Его образ внезапно стал иным. Теперь он будто был подсвечен изнутри величием почти пугающим. Она курила, смотрела на него и видела совсем другого человека — корсара, искателя приключений, играющего жизнями людей; и власть его, даже власть денег, стала неким трагедийным фоном для нового образа. Она поняла, что и он также видит не ее — не Жюстин, отразившуюся разом во всех окрестных зеркалах или убранную, как в рамку, в дорогие побрякушки и тряпки, — но кого-то более близкого даже, чем товарищ по камере, пожизненной одиночке духа.

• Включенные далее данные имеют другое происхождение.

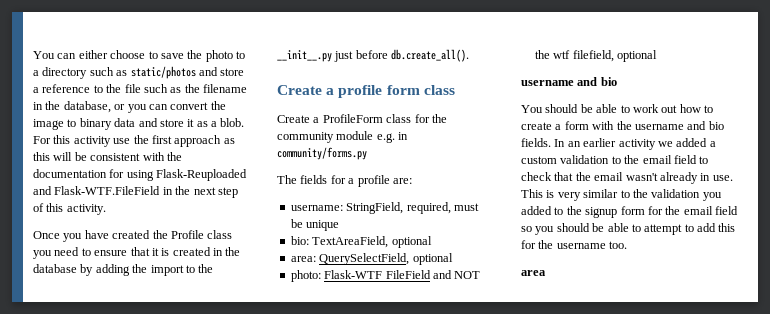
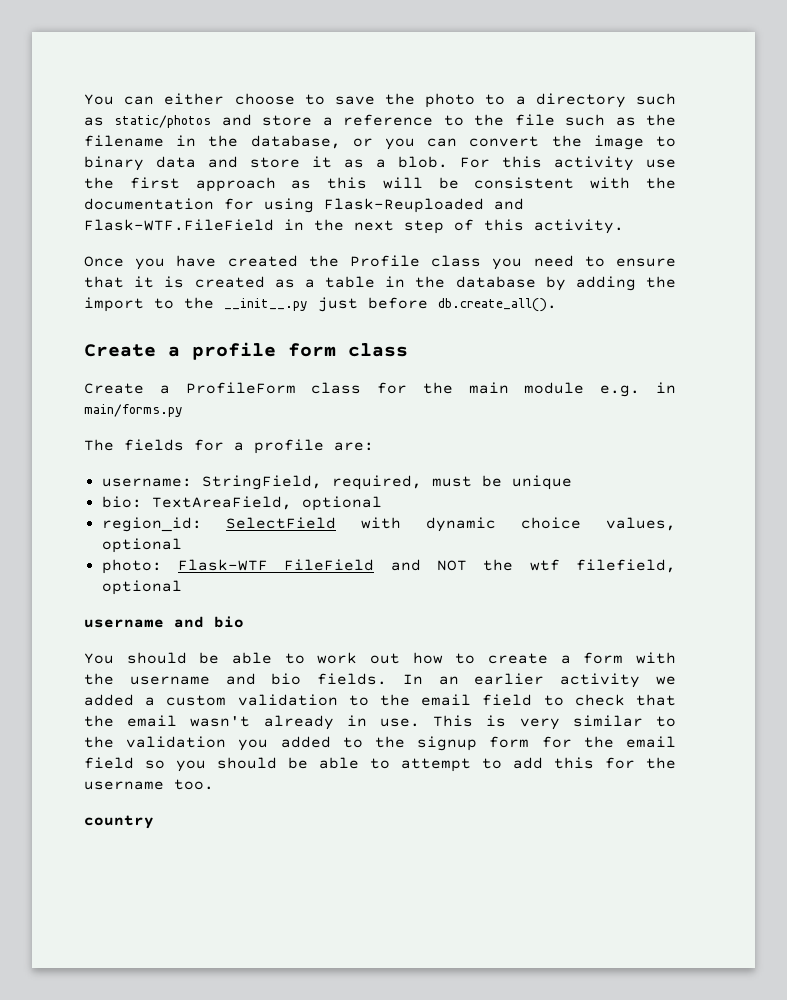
(211, 251) none -> [274,276,375,288] as a table
[277,132,334,143] community -> [468,382,509,394] main
[277,147,367,160] community/forms.py -> [84,404,183,417] main/forms.py
[290,253,410,265] area: QuerySelectField, -> [101,517,676,532] region_id: SelectField with dynamic choice values,
[521,270,546,276] area -> [84,815,154,829] country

Он предлагал ей договор, по сути своей совершенно фаустовский. Было и еще одно обстоятельство, ее поразившее: впервые в жизни она почувствовала, как поднялось в ней желание, в ней, в ее сброшенном, как сыгравшая карта, опустошенном теле, на которое сама она привыкла смотреть как только лишь на источник наслаждений, зеркальное отражение реальности. Ей вдруг очень захотелось лечь с ним в постель — нет, с его планами, с его грезой, с его одержимостью, его деньгами, со смертью его, наконец! Она как будто только сейчас поняла самую суть той любви, что он ей предлагал; свое единственное сокровище, зеницу ока своего, несчастный этот заговор, который зрел в его душе так долго и так мучительно, который лишил его всех прочих желаний, страстей. Ей показалось на мгновенье, что чувства ее угодили в какую-то гигантскую паутину, под заклятие неведомых ей законов и сил, живущих глубже, много глубже ее сознательной воли, ее желаний, приливной волны ее вечной тяги к самоуничтожению и отливной — ее человеческого
«Мне нужно идти, — сказала она, и странный, неведомый прежде страх плеснул в ней. — Мне и в самом деле нужно идти».
Все вокруг было как в тумане, старые пути-дороги размыты вихрями воли куда более властной, чем тяга физическая.
«Слава Богу, — сказал он шепотом; и еще раз: — Слава Богу. Наконец-то все разрешилось».
Но чувство облегчения замешано было на страхе. Как ему удалось провернуть в замочной скважине ключ? Принеся себя в жертву правде, отдавшись на милость ее. Шаг неразумный, дурацкий шаг, но других путей не оставалось. Он вынужден был так поступить. Еще он знал — подсознательно, — что восточная женщина не сенсуалистка в европейском смысле слова: ни капли сентиментальности в ней, ни слезинки лишней. Ее природные идефиксы суть власть, политика и собственность, как бы она сама того ни отрицала. Секс тоже тикает в ее головке, но сами те рельсы, по которым он скользит, смягчены и смазаны жестокой кинетикой денег. Откликнувшись на зов на языке политики и силы, Жюстин была искренна, как, может быть, еще ни разу в жизни: она откликнулась, как цветок откликается на луч света. И только теперь — они говорили спокойно и тихо, склонив головы друг к другу, как два цветка, — она смогла наконец сказать волшебное слово:
«Ах, Нессим, я и думать не думала, что вдруг возьму и соглашусь. Откуда ты узнал, что я существую для тех лишь, кто в меня верит?»
Он посмотрел на нее очень внимательно, возбужденный и даже напуганный немного, узнав в ней великолепнейшую страсть восточного духа — страсть к повиновению, к абсолютному, женскому по сути повиновению, которое и есть одна из наибольших сил в подлунном мире.
Вместе они спустились к машине, и Жюстин внезапно ощутила невероятную слабость, словно ее только что выудили из самых потаенных глубин и бросили посреди океана.
«Я не знаю, что еще сказать».
«Ничего. Просто начинай жить».
Парадоксам истинной любви числа нет. Она почувствовала себя так, словно ее наотмашь ударили по лицу. Она зашла в ближайшее кафе и заказала чашку горячего шоколада. Когда она поднесла чашку ко рту, руки у нее дрожали. Затем она причесалась и подкрасилась. Она знала, что красота ее — всего лишь вывеска, презирала ее, но освежить не забывала.
Несколькими часами позже в офисе, за столом, Нессим, дав себе время подумать, снял полированную телефонную трубку и набрал номер Каподистриа.